Our Specific Aims i nclude:
Aim 1. To determine the impact of extracellular SA PI-PLC on phagocyte function and innate host defense - focusing on priming of PMN NADPH oxidase and direct agonist effects phagocytes, and Aim 2. To determine the contribution of PI-PLC expressed within PMN on initiation and promotion of SA infection - focusing on PMN and Mf fate in vitro and consequences in infection in vivo. We have generated the analytical tools and developed experimental models necessary to study the effects of PI-PLC on phagocyte responses, and our ongoing studies of interactions between PMN containing viable SA and Mf provide a framework to model in vitro the fate of SA-laden PMN as might occur in infection.

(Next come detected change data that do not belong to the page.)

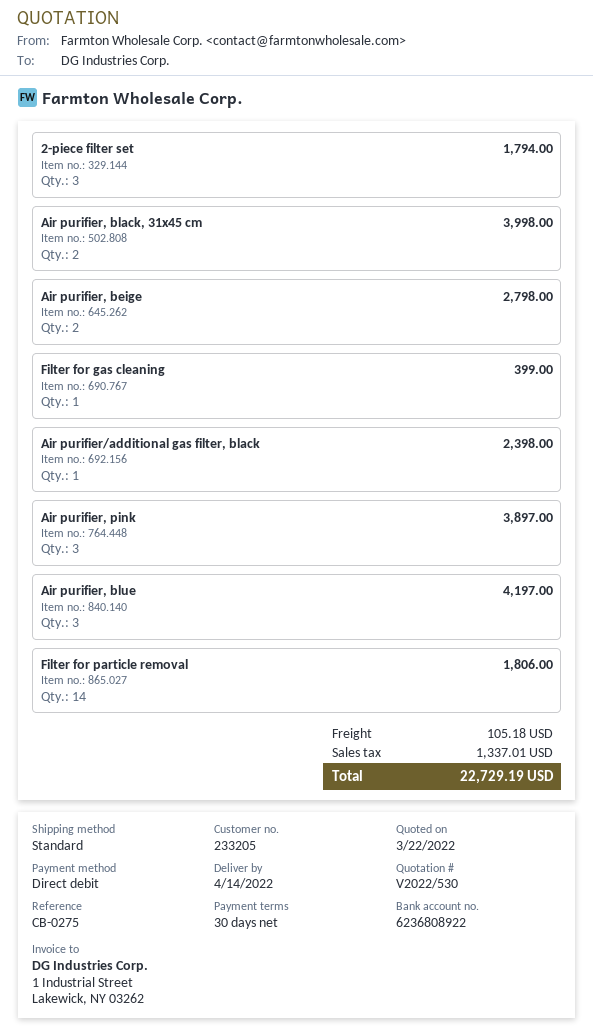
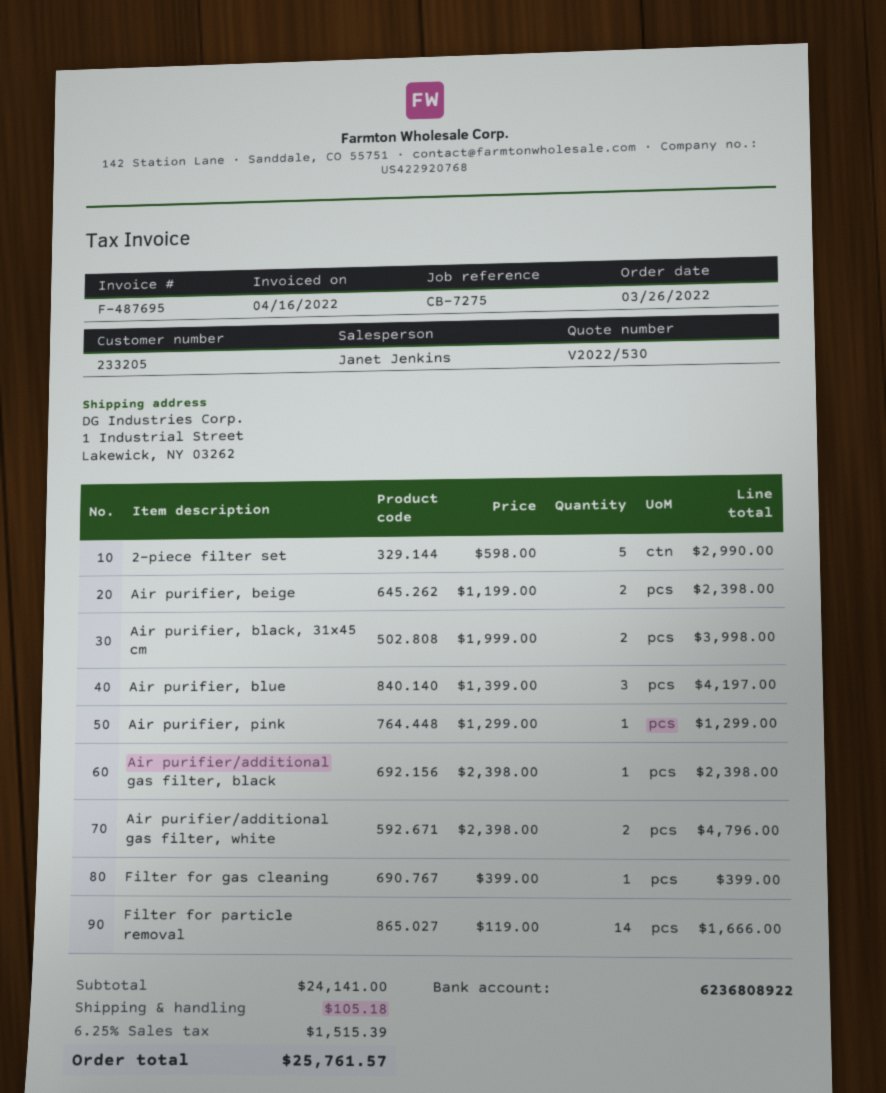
reference: CB-0275 -> CB-7275
2-piece filter set: 3 for 1794.00 -> 5 for 2990.00
Air purifier, beige: 2 for 2798.00 -> 2 for 2398.00
Air purifier, pink: 3 for 3897.00 -> 1 for 1299.00
Filter for particle removal: 14 for 1806.00 -> 14 for 1666.00
Air purifier/additional gas filter, white: none -> 2 for 4796.00
tax: 1337.01 -> 1515.39
total: 22729.19 -> 25761.57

Staphylococal infections occur commonly in Veterans, both in outpatients as well as hospitalized patients. The VA healthcare system served >5 million people in 2007 with ~580,000 discharges from 153 medical centers and is thus one of the largest healthcare systems in the US. According to a VA-based study, the prevalence of staphylococcal infections increased from 26.93 per 1,000 discharges in 2000 to 30.59 in 2007, prompting institution of an aggressive and expensive infection control. Furthermore, antibiotic resistance among staphylococci limits therapeutic options. Taken together, the resultant rise in morbidity and mortality due to infection with staphylococci presents significant challenges to our health care system. Understanding the mechanisms by which innate immune elements mediate successful killing of SA will provide fundamental insights that can be translated into the development of novel targets for therapy.